Identificamos en cada página la podredumbre de la familia, el pasado que magulla sin compasión, el peligro que aparece como un ejército de hormigas al interior de algo que ostenta con llamarse hogar, la inmundicia, la alegría repelente y la precariedad de las escritoras. Esto último, la autora nos ha dejado claro. Pide que usemos con mesura la palabra éxito, que no vayamos a confundir su trabajo con una estabilidad económica inexistente cuando se decide entregarle la vida, las ojeras y el tiempo a la escritura. Es difícil descifrar los códigos ampuerescos, nunca se sabe si hay una o varias mujeres que te incitan a la huida mientras sea posible o te dejan la cruel elección de quedarte siendo la víctima para más tarde mutar en victimaria. No sabemos, en realidad, si su obra se traduce en manuales de supervivencia o en estalactitas que amedrentan.
Natalia Mera, la escritora colombiana, husmea a una María Fernanda que se pinta los labios de rojo para escribir sobre el veneno de las herencias familiares; asegura que existe toda la intención del mundo para envolvernos en su grito y que todas las mujeres podamos sumarnos a su coro. Rosalía Vázquez, la escritora ecuatoriana, también mira en esa dirección, pero se sumerge en la utilidad del miedo con una intención firme de encontrar lo que (no) se le ha perdido y parece hallarlo.

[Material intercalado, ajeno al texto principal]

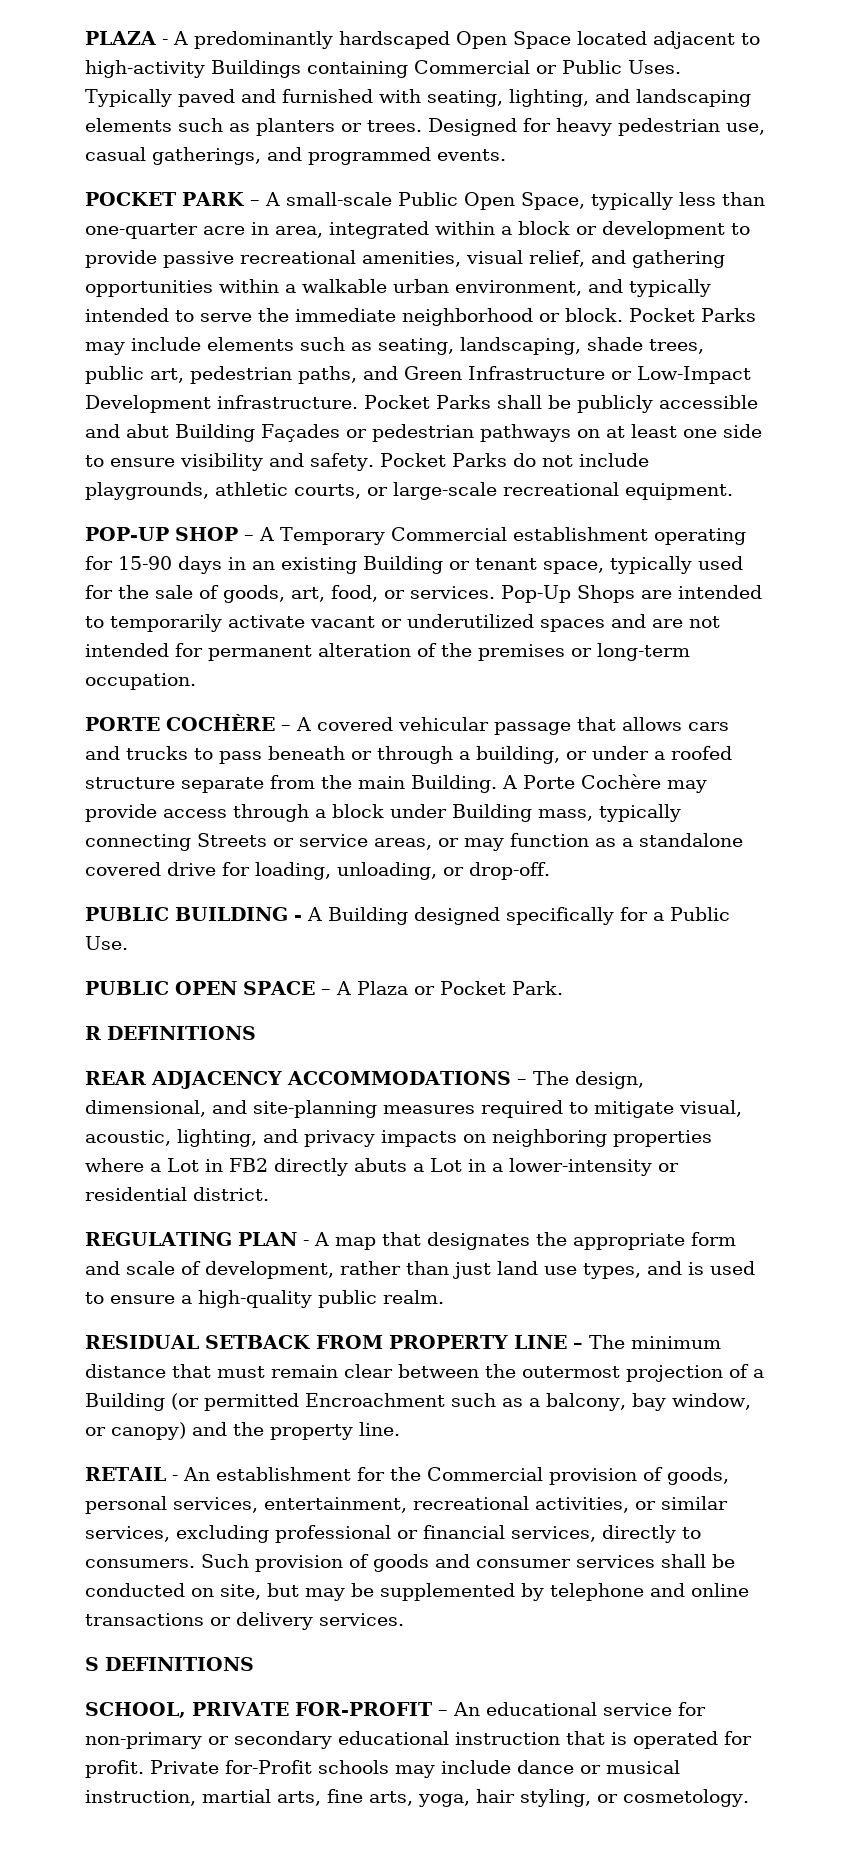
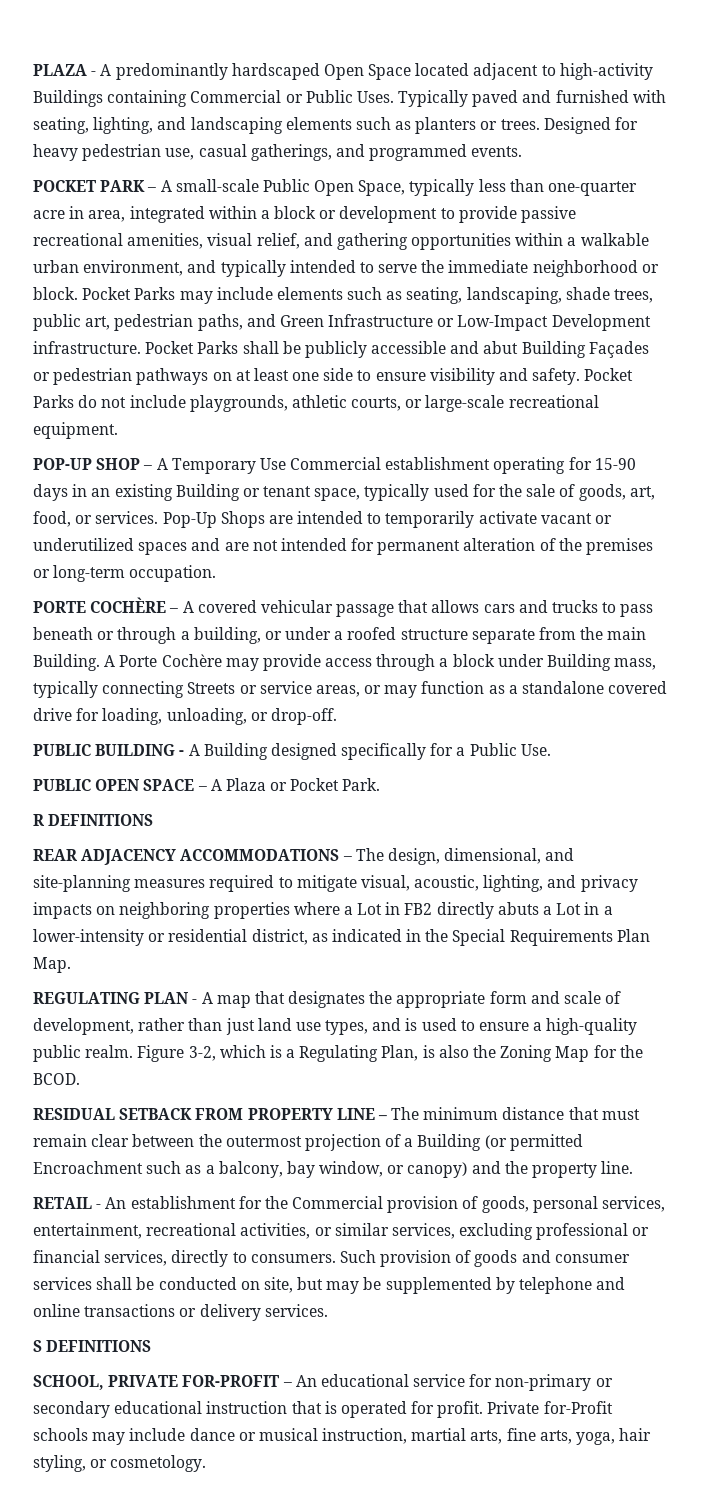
- POP-UP SHOP – A Temporary Commercial establishment operating for 15-90 days in an existing Building or tenant space, typically used for the sale of goods, art, food, or services.
+ POP-UP SHOP – A Temporary Use Commercial establishment operating for 15-90 days in an existing Building or tenant space, typically used for the sale of goods, art, food, or services.
- REAR ADJACENCY ACCOMMODATIONS – The design, dimensional, and site-planning measures required to mitigate visual, acoustic, lighting, and privacy impacts on neighboring properties where a Lot in FB2 directly abuts a Lot in a lower-intensity or residential district.
+ REAR ADJACENCY ACCOMMODATIONS – The design, dimensional, and site-planning measures required to mitigate visual, acoustic, lighting, and privacy impacts on neighboring properties where a Lot in FB2 directly abuts a Lot in a lower-intensity or residential district, as indicated in the Special Requirements Plan Map.
+ Figure 3-2, which is a Regulating Plan, is also the Zoning Map for the BCOD.

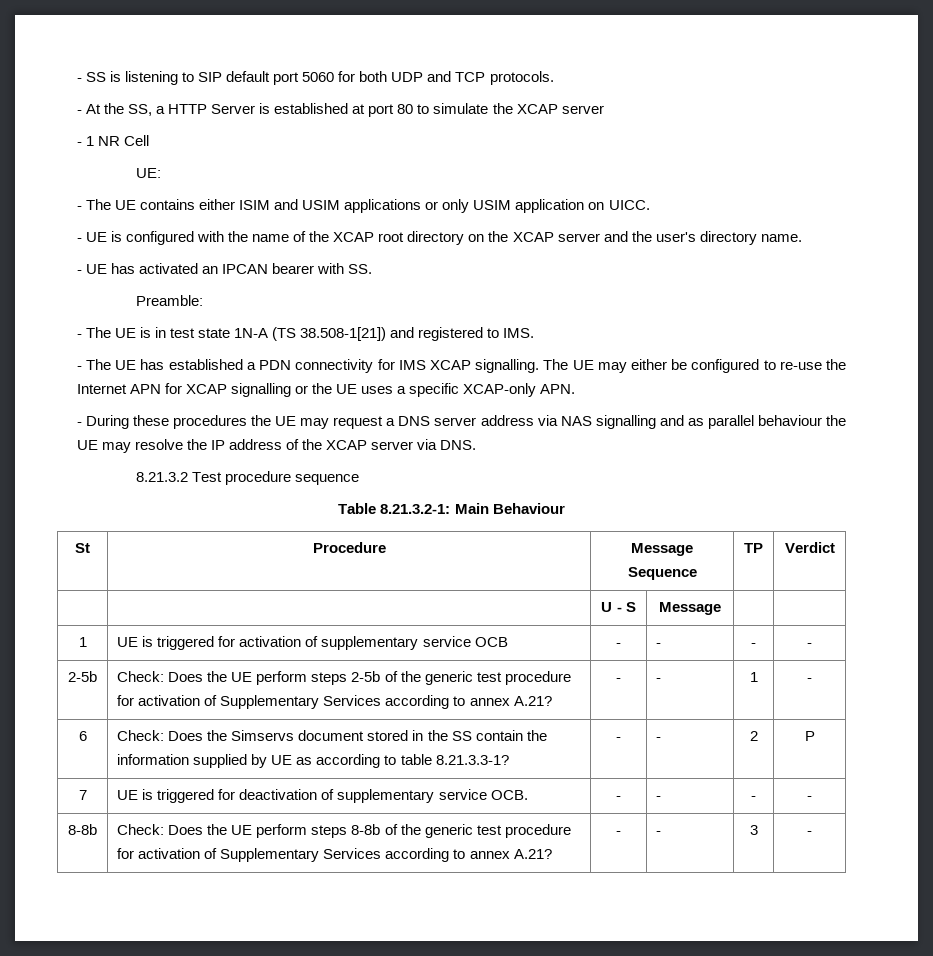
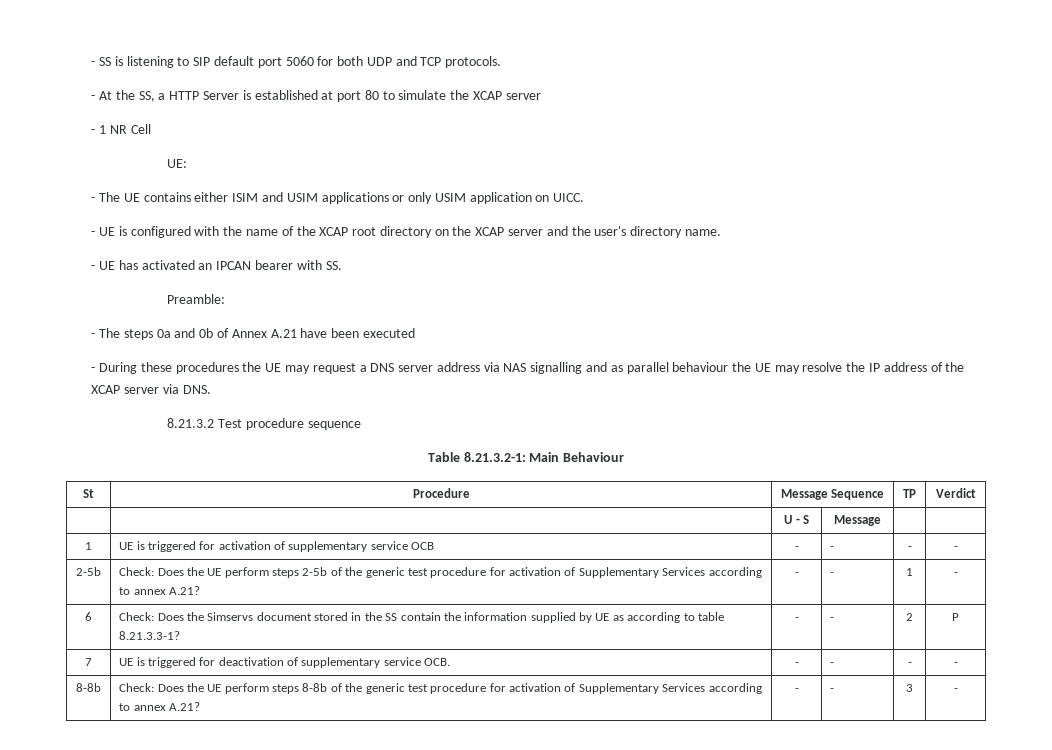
- - The UE is in test state 1N-A (TS 38.508-1[21]) and registered to IMS.
- - The UE has established a PDN connectivity for IMS XCAP signalling. The UE may either be configured to re-use the Internet APN for XCAP signalling or the UE uses a specific XCAP-only APN.
+ - The steps 0a and 0b of Annex A.21 have been executed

Somos tres villanas, tres perras, tres brujas que no hemos logrado salir ilesas, pero que entienden que el lenguaje también se rompe en piezas diminutas que se lanzan al mar para alimentar a las medusas. Inventemos que las medusas se alimentan de palabras, es la única explicación posible para armar paradojas bonitas y románticas sobre uno de los mecanismos de defensa más engañosos –me niego rotundamente a llamarlo poético– de la naturaleza. Brillar como una medusa, defenderse como una medusa, ahuyentar como una medusa es triste, aunque la historia –tan mentirosa como la humanidad misma– haya intentado dosificarlo con mitos fantásticos que evocan a la locura.
Ojalá nunca sea tarde para abandonar un panóptico donde nos repiten las mismas frases a las mujeres, donde nos propinan los mismos castigos gracias a un ojo gigante que vigila que no irradiemos demasiada luz para que no lo ceguemos. A lo mejor la literatura sí nos sirve de revancha al leer y escribir sobre mujeres que nos hacen justicia, pero no salir ilesas de ella es también un indicio de que no siempre encontraremos las respuestas. Seguir preguntándonos por qué, siendo compasivas con nuestras infancias, trenzando el pelo a nuestras niñas –en silencio– podría evitar que nos lancemos al mar.